Go over the data and keep only the lines that include "weight".
(Data to examine)
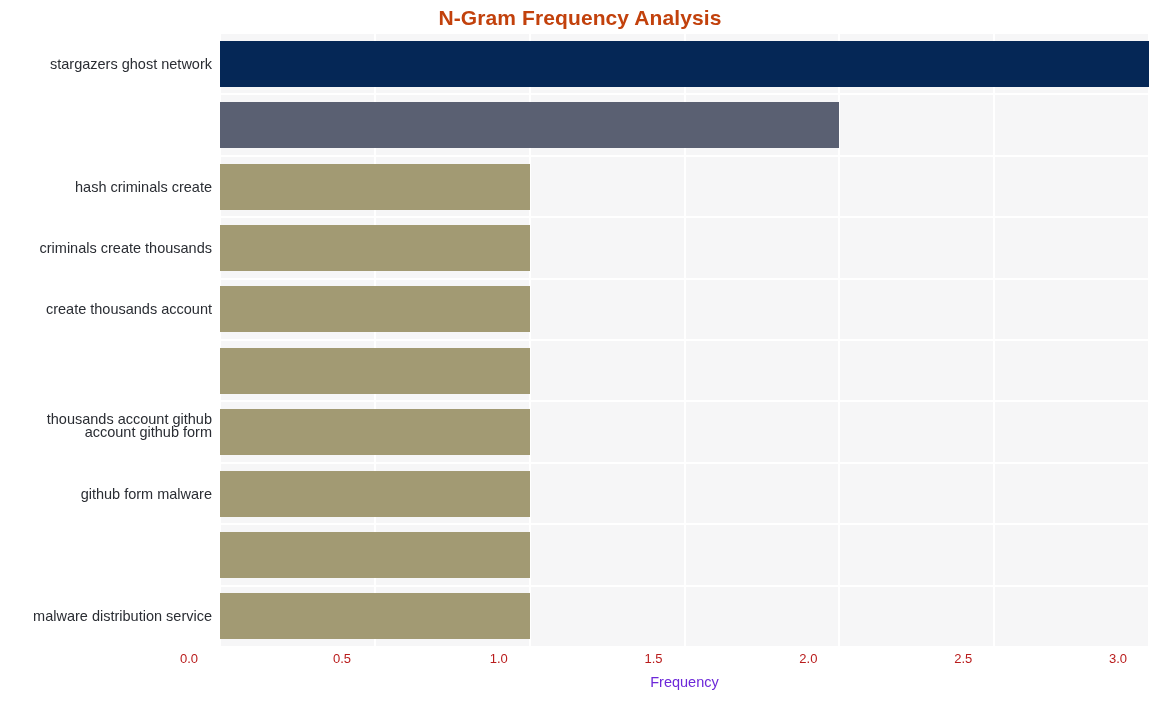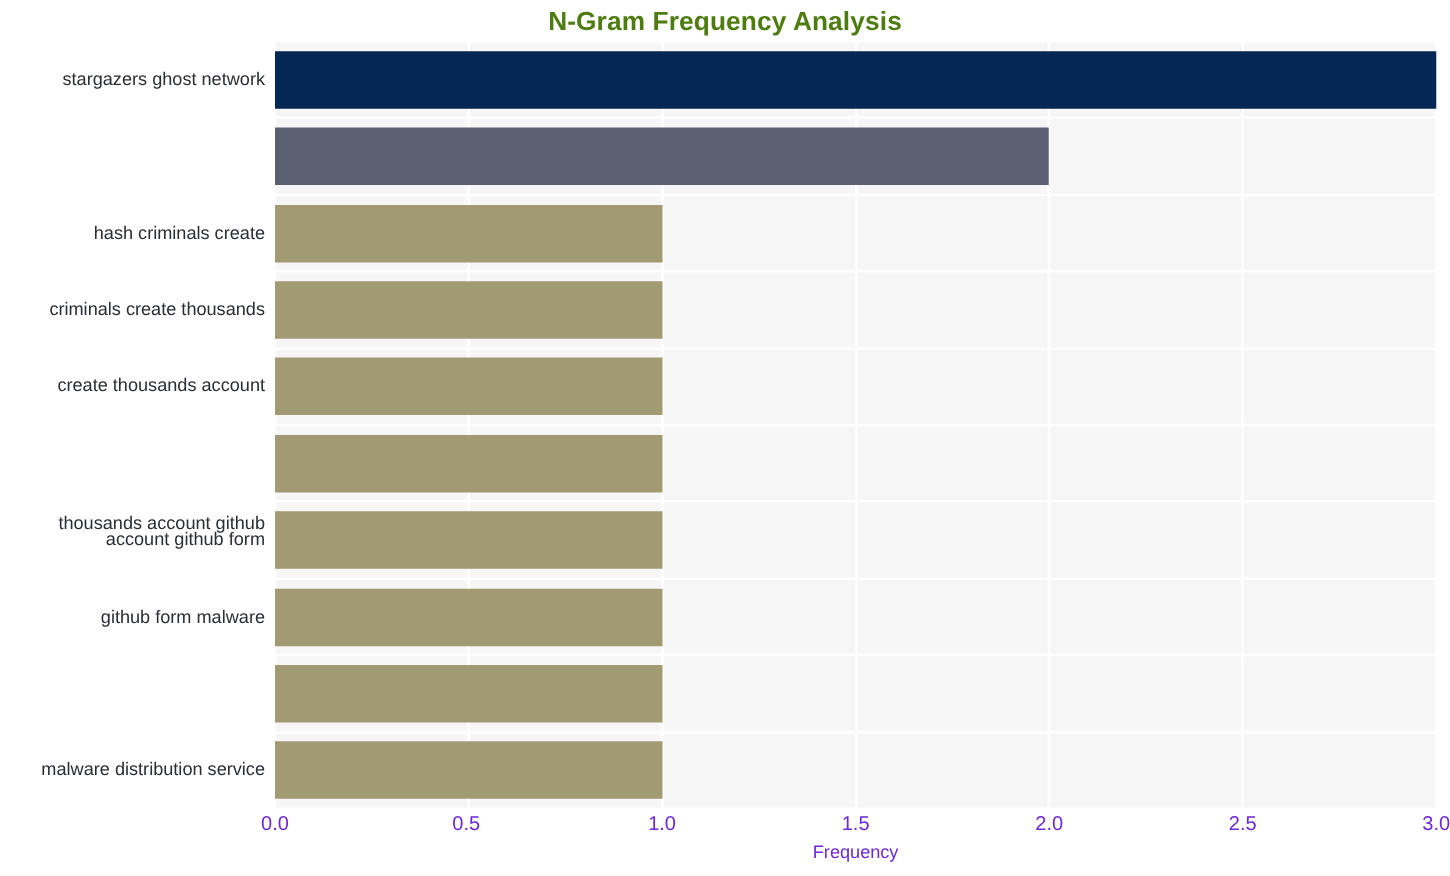--- a/index.html
+++ b/index.html
@@ -30,7 +30,7 @@
     text-align: center;
     font-size: 21px;
     font-weight: bold;
-    color: #4d7c0f;
+    color: #c2410c;
     letter-spacing: 0.1px;
   }
 

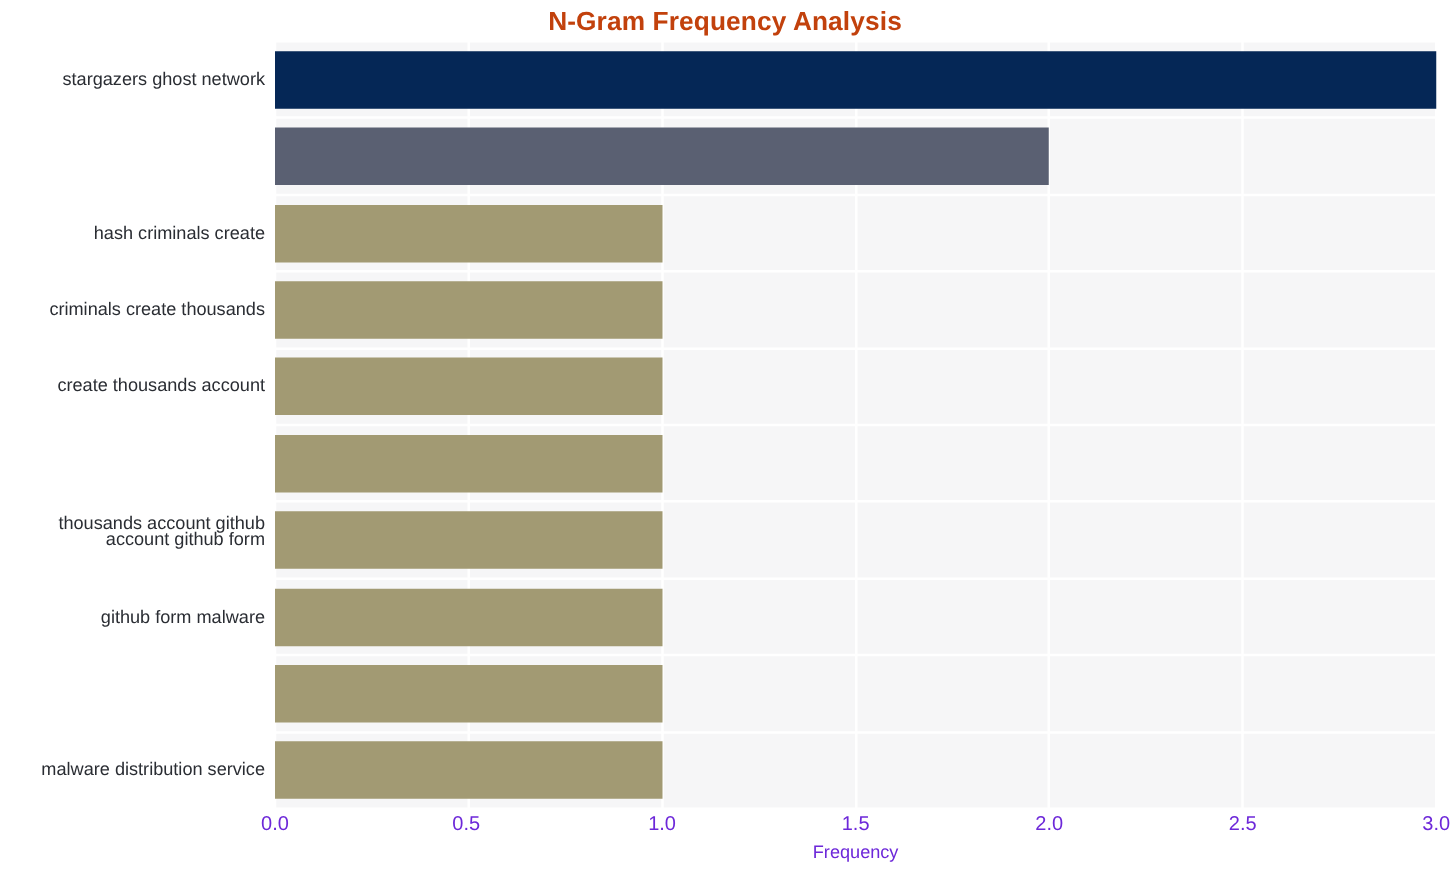--- a/index.html
+++ b/index.html
@@ -106,9 +106,8 @@
     top: 0;
     width: 80px;
     margin-left: -40px;
-    text-align: center;
-    font-size: 16px;
-    color: #6d28d9;
+    font-size: 13px;
+    color: #b91c1c;
   }
 
   #xaxis-title {

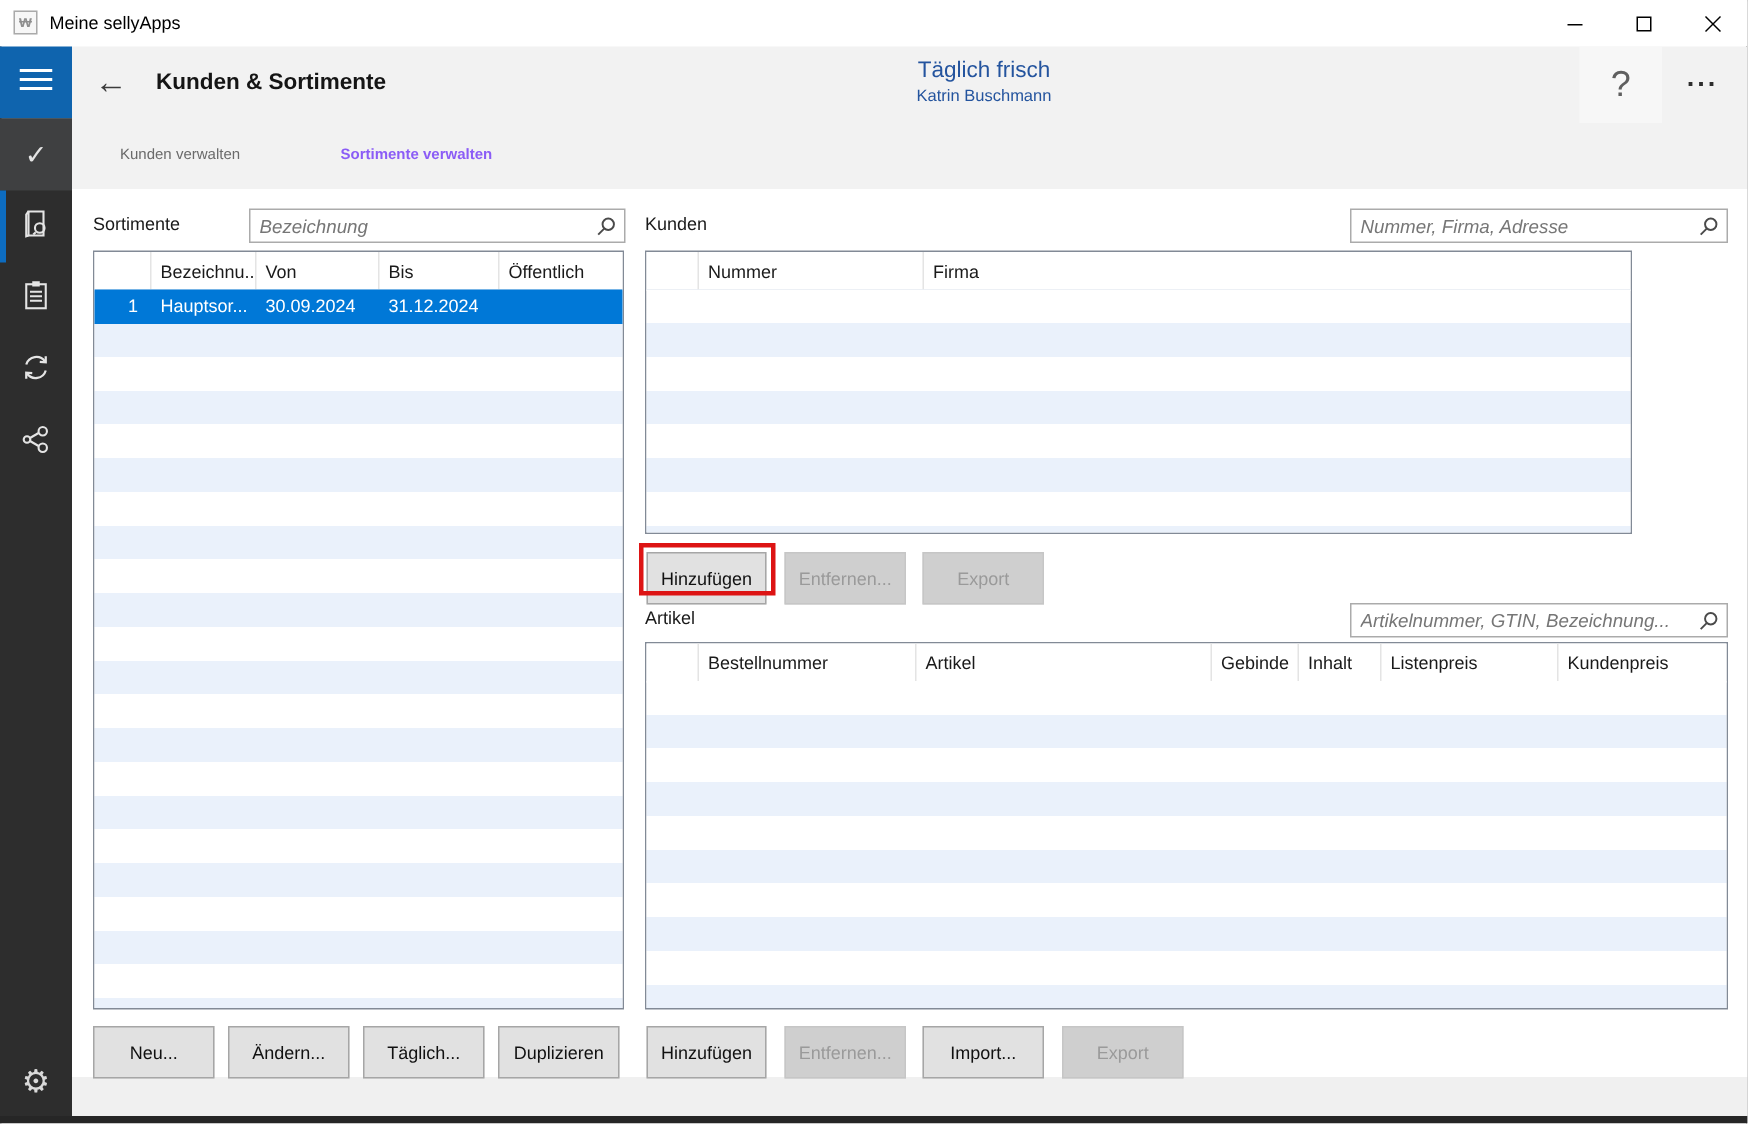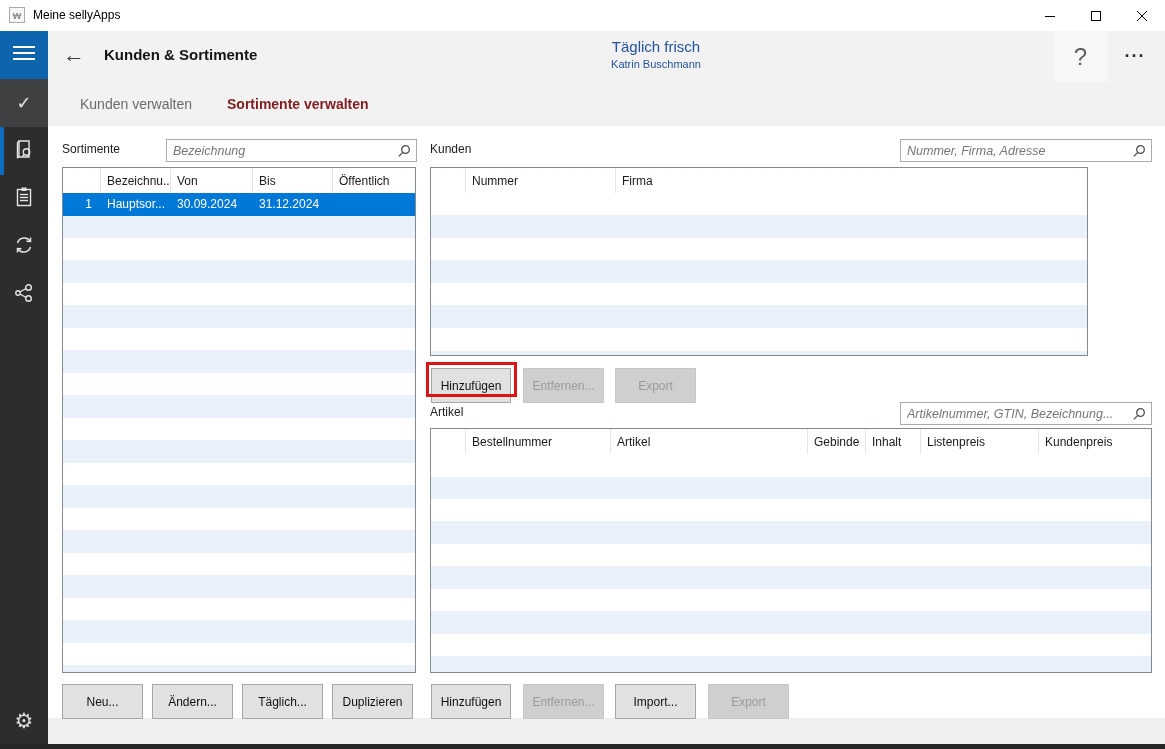--- a/index.html
+++ b/index.html
@@ -37,7 +37,7 @@
 
   
   .tabbar{left:48px;top:82px;width:1117px;height:44px;background:#f2f2f2;}
-  .tab{top:82px;height:44px;line-height:44px;font-size:14px;cursor:pointer;}
+  .tab{top:82px;height:44px;line-height:44px;font-size:10px;cursor:pointer;}
   .tab.inactive{left:80px;color:#6a6a6a;}
   .tab.active{left:227px;color:#7f1d1d;font-weight:bold;}
 

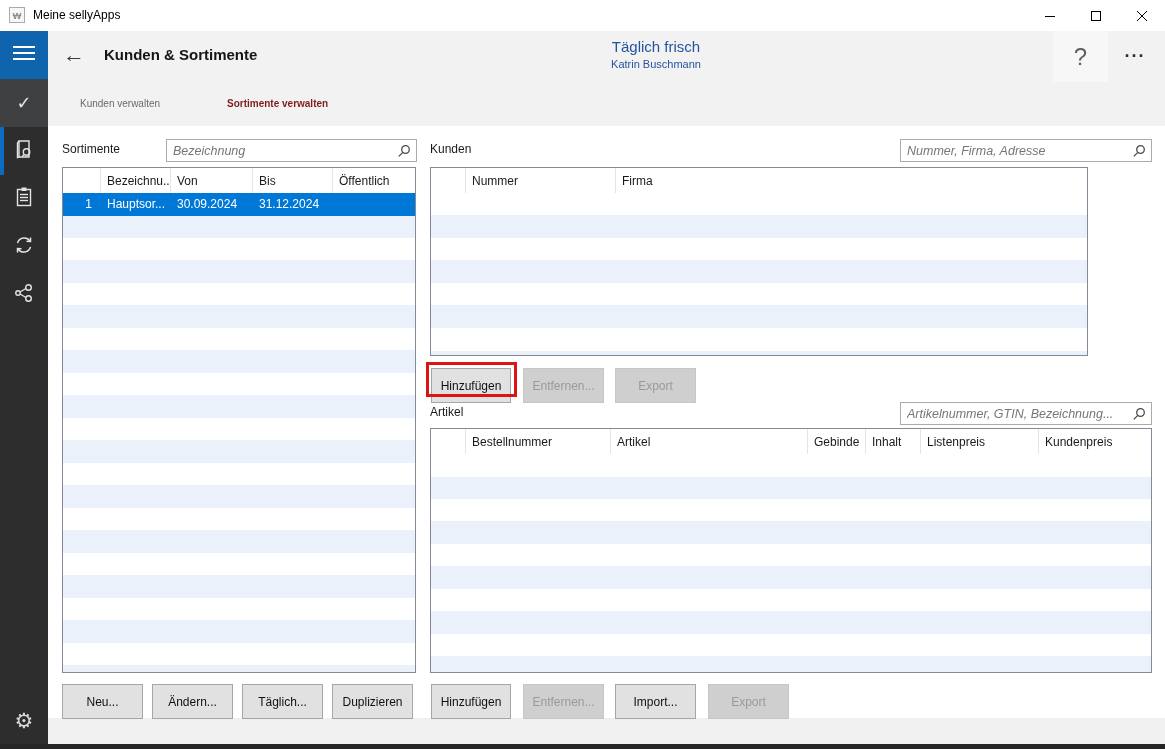--- a/index.html
+++ b/index.html
@@ -39,7 +39,7 @@
   .tabbar{left:48px;top:82px;width:1117px;height:44px;background:#f2f2f2;}
   .tab{top:82px;height:44px;line-height:44px;font-size:10px;cursor:pointer;}
   .tab.inactive{left:80px;color:#6a6a6a;}
-  .tab.active{left:227px;color:#7f1d1d;font-weight:bold;}
+  .tab.active{left:227px;color:#8b5cf6;font-weight:bold;}
 
   .content{left:48px;top:126px;width:1117px;height:592px;background:#ffffff;}
   .bottom-strip{left:48px;top:718px;width:1117px;height:26px;background:#f0f0f0;}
(End Data to examine)
▶ **Finished task**:
     font-weight: bold;
   .tab.active{left:227px;color:#7f1d1d;font-weight:bold;}
-  .tab.active{left:227px;color:#7f1d1d;font-weight:bold;}
+  .tab.active{left:227px;color:#8b5cf6;font-weight:bold;}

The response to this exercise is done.